Фелан подобрал трость с серебряной рукоятью и торопливо перешел из крохотного придела в главный зал, затем осторожными шагами прошел в боковой неф. Его чувства были в смятении. Маленький ирландец остановился у пятого ряда скамей и повернулся к алтарю.

"Именем. Бога, — кричала его душа, -как такое возможно? Как можно было допустить такое?"

Но ответа не последовало. Фелан опустился на ближайшее сиденье и прислонил трость к спинке впереди.

Витраж на высоком окне за алтарем потускнел и сам алтарь казался холодным и мрачным, почти безжизненным в своей простоте. «Как это идет, — подумалось Фелану, — к храму, являющему собой не более чем пустую оболочку, которая глумится над славой Господа, а не прославляет Его».

Он сделал глубокий неровный вдох, а мысли не покидала история этого места, называемой Слит. Тени вокруг сгустились.
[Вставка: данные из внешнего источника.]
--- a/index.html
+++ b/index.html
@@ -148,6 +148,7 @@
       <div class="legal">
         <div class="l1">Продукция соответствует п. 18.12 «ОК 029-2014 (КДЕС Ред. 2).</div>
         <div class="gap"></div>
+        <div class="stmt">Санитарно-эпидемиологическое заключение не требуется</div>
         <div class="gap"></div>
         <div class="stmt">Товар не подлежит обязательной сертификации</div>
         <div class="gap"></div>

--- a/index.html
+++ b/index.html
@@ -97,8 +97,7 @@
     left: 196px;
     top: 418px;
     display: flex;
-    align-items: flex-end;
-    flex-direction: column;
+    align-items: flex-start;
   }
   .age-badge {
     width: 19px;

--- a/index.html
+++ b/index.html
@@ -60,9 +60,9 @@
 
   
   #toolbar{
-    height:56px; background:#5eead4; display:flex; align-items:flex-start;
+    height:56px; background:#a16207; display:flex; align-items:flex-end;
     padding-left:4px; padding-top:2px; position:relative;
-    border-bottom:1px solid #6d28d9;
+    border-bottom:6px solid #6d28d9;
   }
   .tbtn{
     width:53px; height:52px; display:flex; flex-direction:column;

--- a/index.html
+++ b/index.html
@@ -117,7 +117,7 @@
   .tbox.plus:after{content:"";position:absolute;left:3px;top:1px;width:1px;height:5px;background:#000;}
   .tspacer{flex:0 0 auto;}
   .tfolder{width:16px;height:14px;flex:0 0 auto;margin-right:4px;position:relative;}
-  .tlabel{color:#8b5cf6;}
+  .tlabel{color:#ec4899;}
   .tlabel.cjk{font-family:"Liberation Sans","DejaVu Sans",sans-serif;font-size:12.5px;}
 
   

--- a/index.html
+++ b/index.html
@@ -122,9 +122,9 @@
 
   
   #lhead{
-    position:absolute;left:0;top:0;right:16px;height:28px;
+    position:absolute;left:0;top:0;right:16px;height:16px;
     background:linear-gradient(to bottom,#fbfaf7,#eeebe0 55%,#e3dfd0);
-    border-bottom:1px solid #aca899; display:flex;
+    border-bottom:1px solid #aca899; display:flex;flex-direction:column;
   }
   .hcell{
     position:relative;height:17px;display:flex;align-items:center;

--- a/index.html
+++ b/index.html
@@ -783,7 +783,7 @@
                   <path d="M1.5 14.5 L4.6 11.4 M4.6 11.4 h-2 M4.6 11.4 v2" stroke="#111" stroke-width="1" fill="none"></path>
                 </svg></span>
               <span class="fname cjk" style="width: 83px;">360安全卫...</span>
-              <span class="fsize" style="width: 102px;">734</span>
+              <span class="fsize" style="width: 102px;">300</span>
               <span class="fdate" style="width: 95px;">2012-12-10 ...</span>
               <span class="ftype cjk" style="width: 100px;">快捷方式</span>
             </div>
Запутанные письмена сэра Гарета Локвуда были полны навязчивых идей, в них содержались намеки на странные обряды и церемонии, предназначенные для растления, а не для возвышения души, ритуалы, выполнять, да и просто выносить которые могли только выродки. Этот лишенный стыда и совести рыцарь хвастался, как после неудачного Пятого крестового похода принес с собой египетские тайны, как поделился этим запретным знанием с другими подобными себе — или с теми, кого совратил, — и описывал опыты, одно ознакомление с которыми заставляло Фелана не раз в отвращении отбрасывать книгу. Он открывал ее снова, лишь когда успокаивались нервы и ослабевал гнев. Одно из основных таинств учрежденного Локвудом нечестивого ордена состояло в том, что путем выполнения определенных ритуалов живые могут вызывать духов и встречаться с мертвыми. В частности, один ритуал, унаследованный от египтян, заключался в присоединении к телу человека его отрубленной головы, — якобы ради его воскрешения. Фелану оставалось только гадать, сколько раз это проделывалось и сколько несчастных жертв было положено на алтарь этой дьявольской и богомерзкой процедуры. Еще в этих сумасшедших писаниях беспокоили намеки на то, что иногда подобные опыты удавались. Как мог этот человек так обманывать себя? Неужели он был настолько безумен, что верил в явно невозможное? Несомненно, у него было много последователей, и как же они могли засвидетельствовать это смехотворное чудо оживления? В своем дневнике Локвуд также утверждал, что общался с мертвецами и, в частности, с теми духами, что были особым образом выдрессированы им, прежде чем покинули этот мир, и по-прежнему оставались под его влиянием. Хуже того, для такого общения он считал идеальными «агентами» детей, поскольку их души не так вибрируют и их воля более податлива.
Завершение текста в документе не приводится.